Il en découle que cette façon de voir permet de créer de véritables changements démocratiques dans la société.
Son livre donne quelques exemples et explique certains présupposés, mais grosso modo, ça se résume à ça.
Ce que j’en retire pour ma part
En se basant sur la grille de Yankelovich, j’y appose des enjeux d’une opinion publique éclairée à l’aune des technologies émergentes.
Voici comment j’interprète son graphique:
- La prise de conscience se fait par des canaux informels (influenceurs, experts de proximités, filtrage social)
- Des plateformes commerciales étrangères contrôlent le processus «Working through» en mélangeant les groupes du monde entier (Facebook) et en limitant l’horizon par des algorithmes réducteurs (comme l’insipide Trending topics de Twitter)
- Les politiciens ne se préoccupent du «Working through» que pour leurs partisans et rarement pour des politiques citoyennes
Là où ça devient intéressant, dans cette grille ainsi annotée, c’est qu’elle donne à voir là où le numérique crée des tensions dans la société civile.
- Les citoyens sont appelés à prendre connaissance d’enjeux dans leurs sphères sociales respectives sans égard aux autres enjeux dans les autres sphères. Les médias de référence ont perdu le monopole du « Consciousness Raising » (étape 1) au profit «d’experts de proximités», ces gens dans notre réseau les plus aptes à nous guider dans les méandres d’un débat.
- Les citoyens forment leurs pensées dans des rencontres numériques en développant des consensus en silos, sur des plateformes américaines ou peut-être même dans la « vraie vie » (après s’être découvert mutuellement par le réseau numérique). Ils finissent lentement par se faire une opinion (mais toujours en silo des autres).
- Tous ces groupes sont surpris que les politiciens ne prennent pas en compte leurs consensus en silos. Les politiciens n’ont pas pris toute la mesure de l’étape du «Working Through»: c’est un processus actuellement complètement organique, encore sauvage et désorganisé, où les citoyens se montent le bourrichon (ou non). Mais il y a tellement de silos que tous sont suspectés d’être partial et aucun n’est écouté (youhou, la gang des 13 étonnés!!)
Mon tweet contre ton tweet
Mais le simple fait que les gens se retrouvent sur Twitter et Facebook, ce qui s’apparente à l’étape 2 de Yankelovitch, n’est pas une preuve qu’il y a un débat publique. Il y a bien des débats, mais probablement tous dans des chambres à échos…
Ce n’est pas un espace à commentaires qu’il nous faut (ce que sont les médias sociaux) mais un espace à débat public. On croit à tort que les réseaux sociaux sont l’exemple parfait de l’étape 2 de Yankelovitch (un véritable lieu de débat). Il y manque en fait la dure confrontation des points de vue et la mise de côté des opinions pour arriver à des décisions.
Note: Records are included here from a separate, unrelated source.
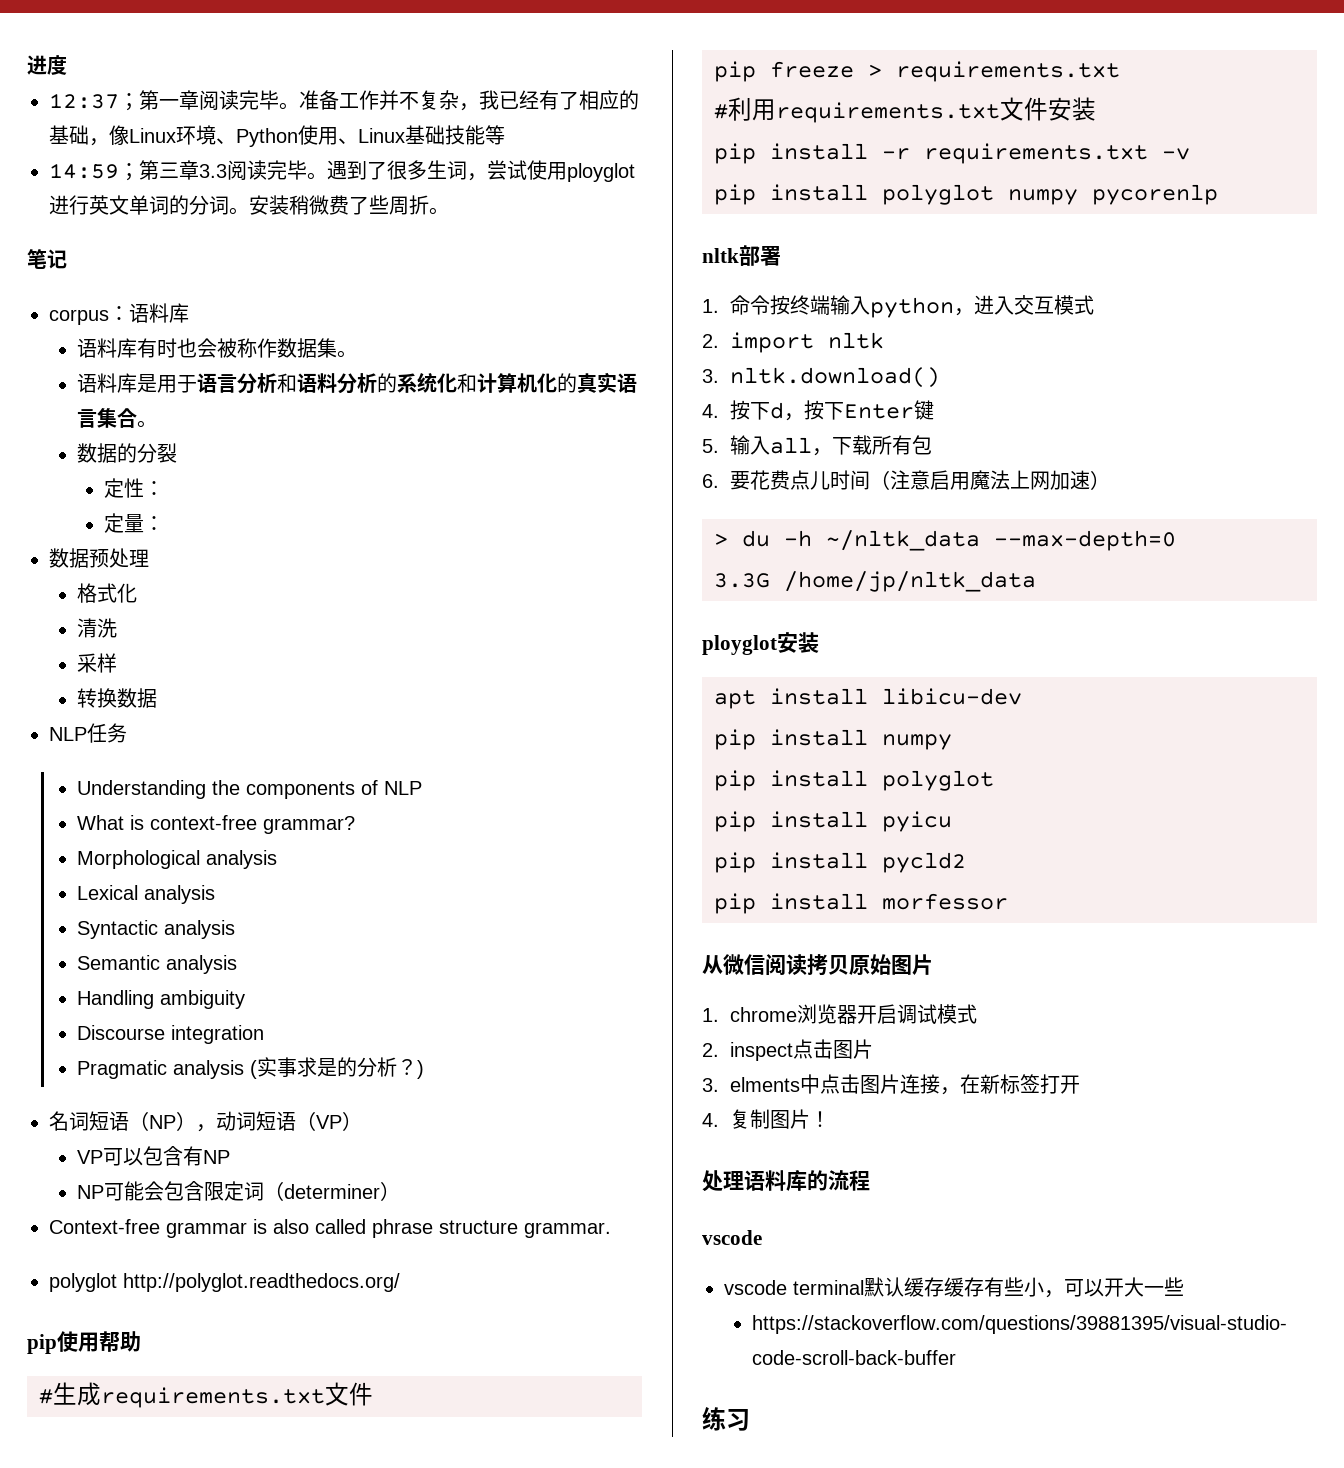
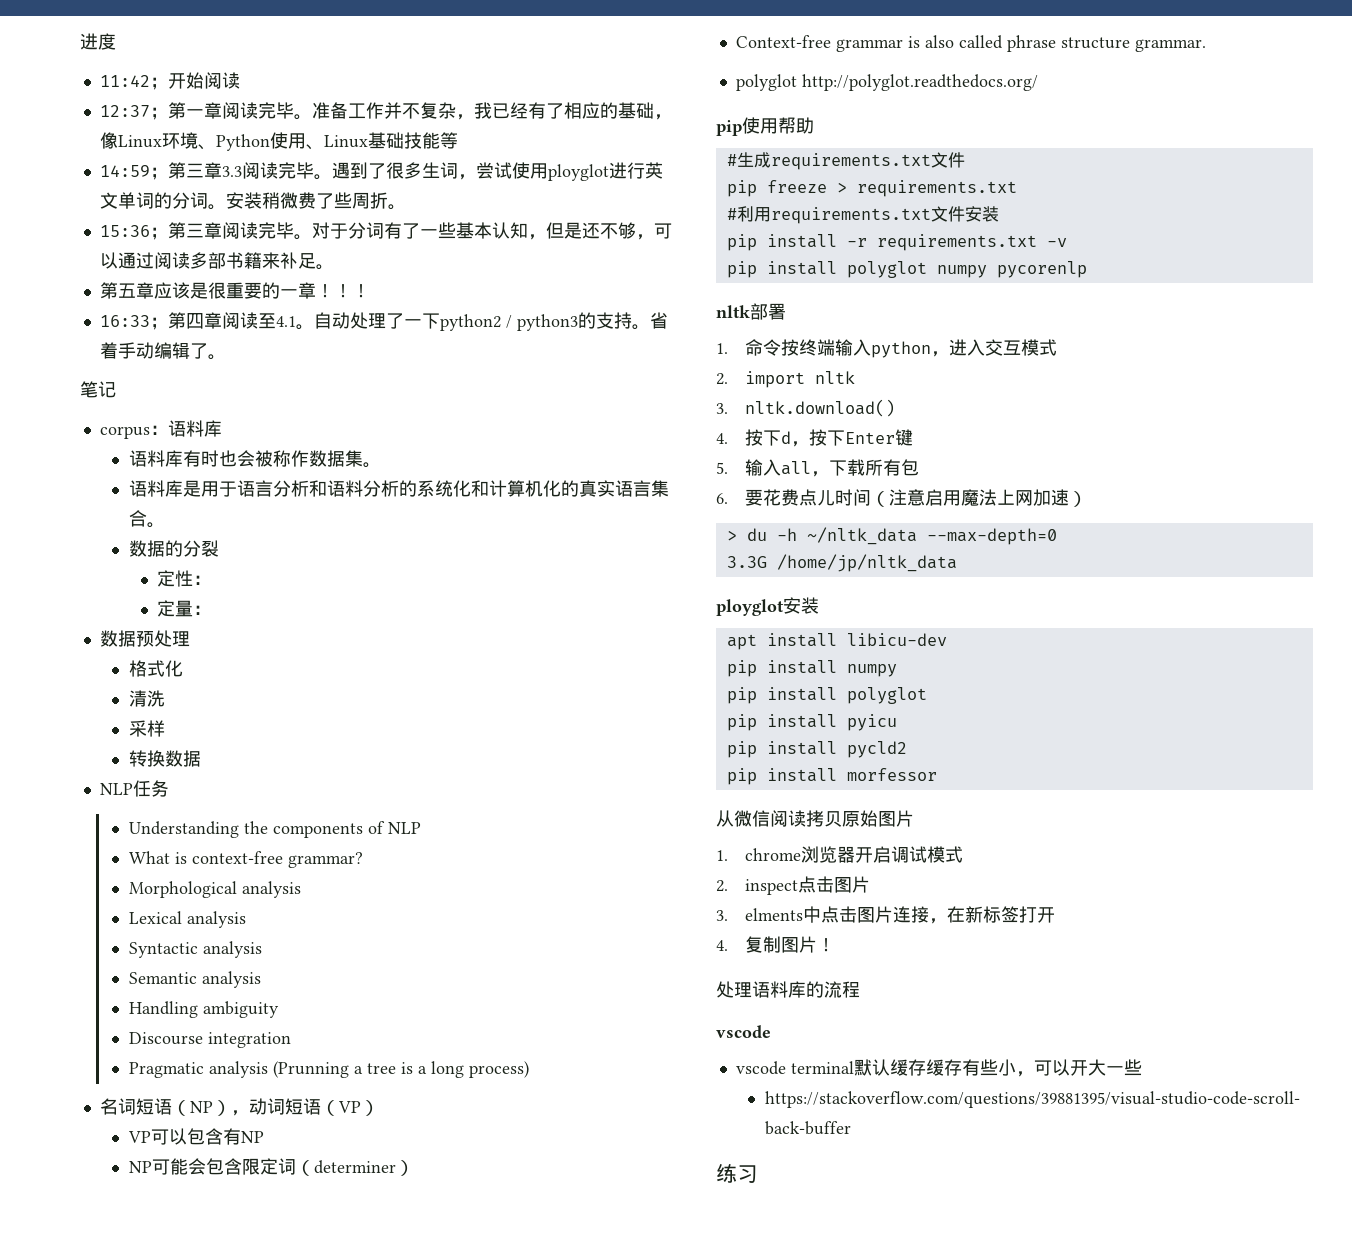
+ 11:42；开始阅读
+ 15:36；第三章阅读完毕。对于分词有了一些基本认知，但是还不够，可以通过阅读多部书籍来补足。
+ 第五章应该是很重要的一章！！！
+ 16:33；第四章阅读至4.1。自动处理了一下python2 / python3的支持。省着手动编辑了。
- Pragmatic analysis (实事求是的分析？)
+ Pragmatic analysis (Prunning a tree is a long process)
Non, dans l’état actuel des choses, ce n’est qu’au mieux une bonne étape 1 (une prise de conscience) car probablement que c’est là que vous avez été confronté pour la première fois à des idées nouvelles ou à des débats potentiels. Mais une chambre à écho n’est pas un véritable «Working through».
L’enjeu démocratique
En démocratie, il faut un débat, un moment où on arrive à s’entendre et faire des concessions; or actuellement, chacun a l’impression d’en faire un, mais seul de son silo, sans connaître le point de vue de l’autre.
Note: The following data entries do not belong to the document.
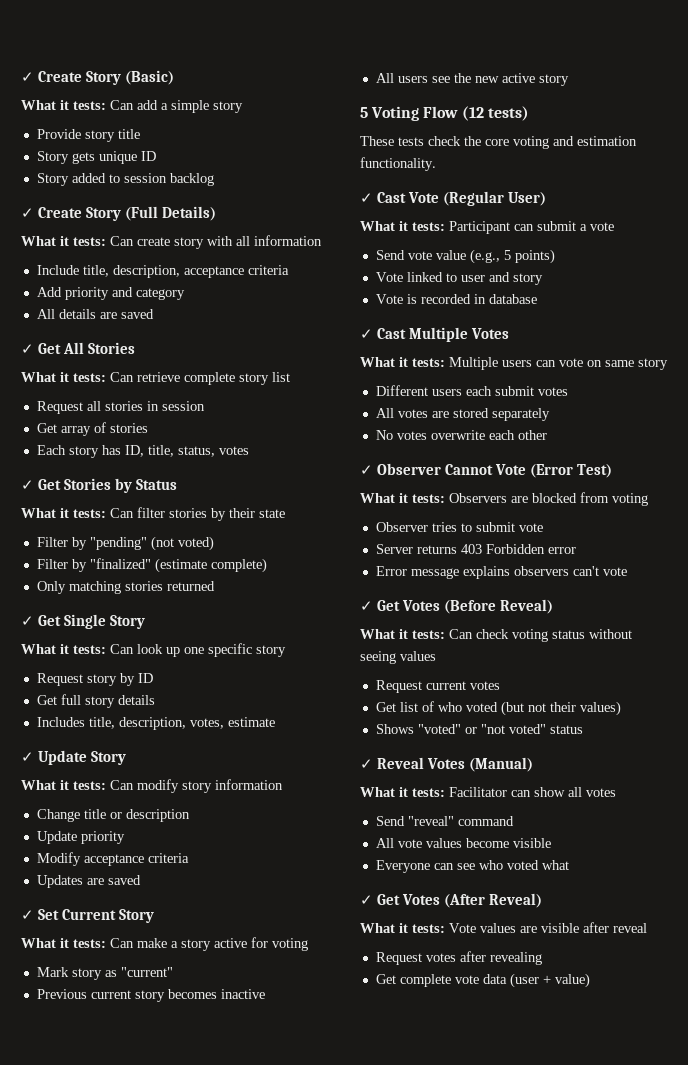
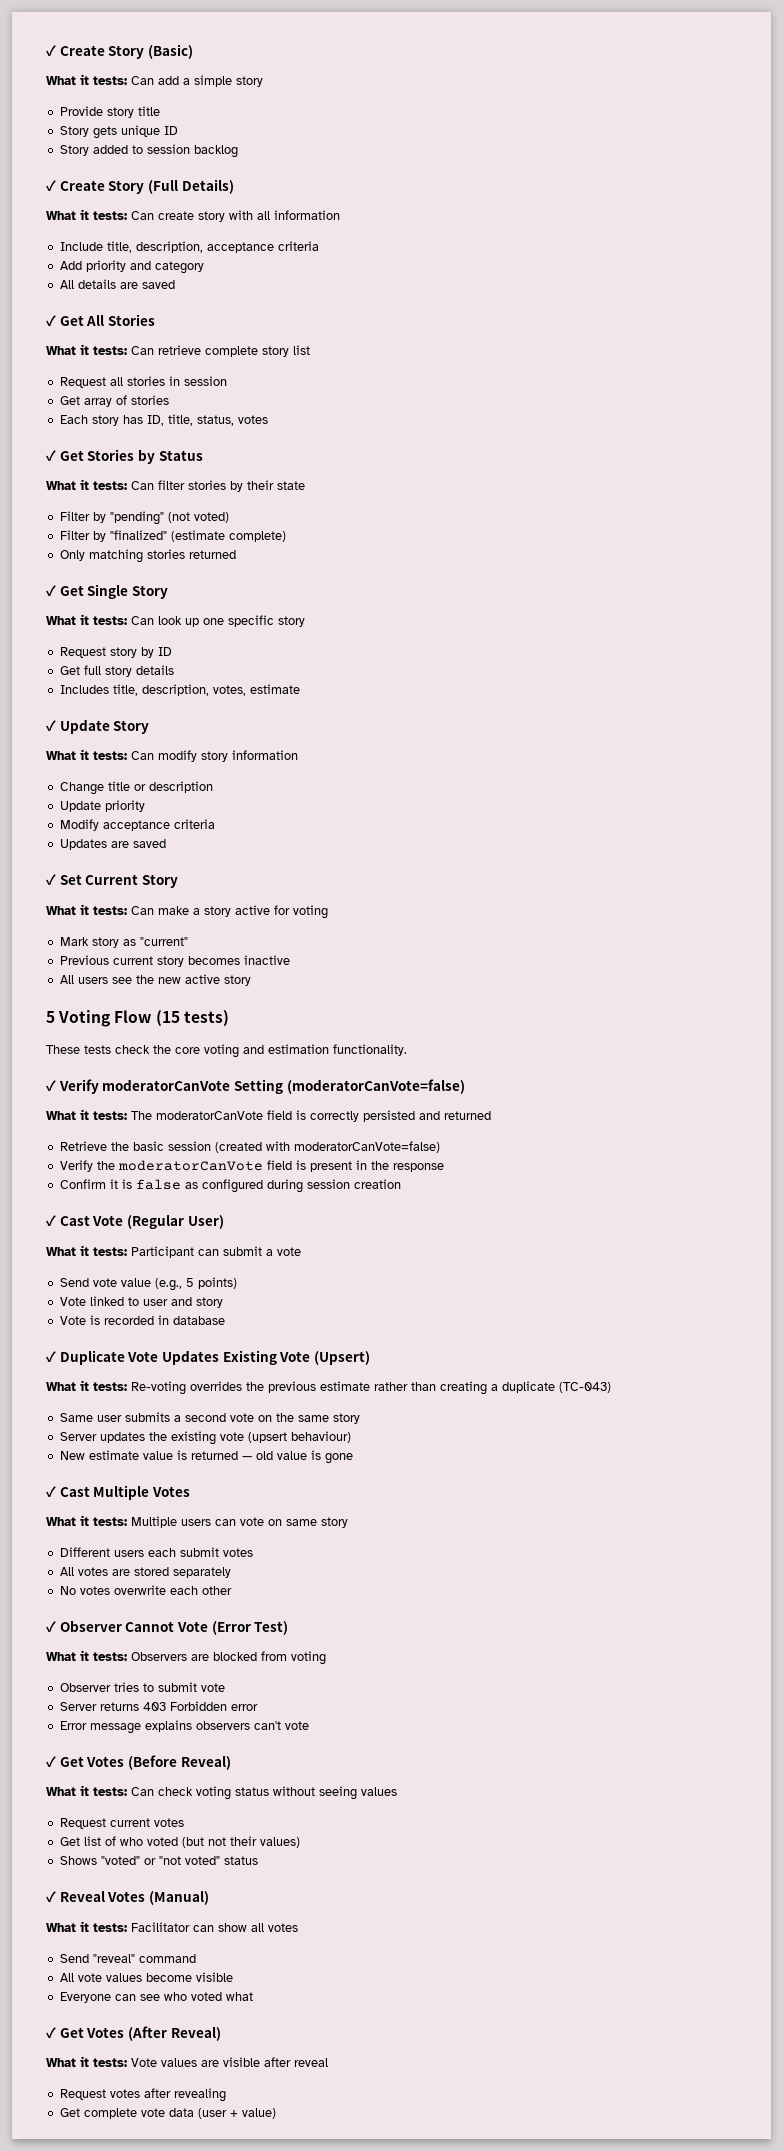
- 5 Voting Flow (12 tests)
+ 5 Voting Flow (15 tests)
+ ✓ Verify moderatorCanVote Setting (moderatorCanVote=false)
+ What it tests: The moderatorCanVote field is correctly persisted and returned
+ Retrieve the basic session (created with moderatorCanVote=false)
+ Verify the moderatorCanVote field is present in the response
+ Confirm it is false as configured during session creation
+ ✓ Duplicate Vote Updates Existing Vote (Upsert)
+ What it tests: Re-voting overrides the previous estimate rather than creating a duplicate (TC-043)
+ Same user submits a second vote on the same story
+ Server updates the existing vote (upsert behaviour)
+ New estimate value is returned — old value is gone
L’enjeu véritable est de voir les politiciens organiser ces espaces de «Working Through» pour séparer le vrai dialogue citoyen (forum) des opinions (commentaires). Le point de vue de Yankelovitch est d’arriver à une résolution de problème, mais actuellement les réseaux sociaux ne sont qu’une soupape de l’émotion.
De plus, le danger est de laisser croire que le «débat sur Twitter» est un débat démocratique. On a vu assez d’exemples récemment pour s’en méfier (Ukraine, Turquie). C’est une minorité qui utilise ce canal, mais elle fait beaucoup de bruit.
Voilà pourquoi le politique n’a pas véritablement embarqué dans le web 2.0. Ce n’est qu’un espace à opinions. Et à regarder les comptes Twitter des politiciens, c’est comme ça qu’ils l’utilisent.
Ces réseaux sont devenus une foire d’empoigne où on tente d’influencer l’autre. Mais l’opinion publique n’en ressort pas plus éclairé.
The man behind the curtain
Rappelez-vous en avril dernier on a appris que les États-Unis auraient orchestré en douce la création d’un «Twitter cubain», ZunZuneo, que 40 000 Cubains utilisaient à la fin, est en fait un produit développé en secret pour déstabiliser le régime Castro.
En six mois, près de 25 000 Cubains s’emparent de ce réseau pensé pour partager des banalités sur le soccer, la musique ou la météo. Mais le plan du gouvernement américain va bien sûr plus loin, révèlent les documents obtenus par AP. Avec ZunZuneo, Washington espère «atteindre une masse critique d’abonnés», et ce, pour partager des contenus plus politiques visant à inciter les dissidents cubains à tenir des «rassemblements politiques». À terme, l’espoir d’un printemps cubain» est même évoqué. (Source Fabien Deglise)
En ne contrôlant pas ces espaces, d’autres s’en occuperont.
Un gouvernement qui ne se préoccupe pas aujourd’hui de comprendre comment organiser ces espaces (stage 2, «Working through») risque de voir lui éclater à la figure toute sorte de groupes de pression qui se seront eux-mêmes formés leur propre opinion dans leur silo respectif et ne comprendront pas pourquoi, «en haut», on ne prend pas leurs conclusions auxquels ils sont arrivés comme la parole du bon sens.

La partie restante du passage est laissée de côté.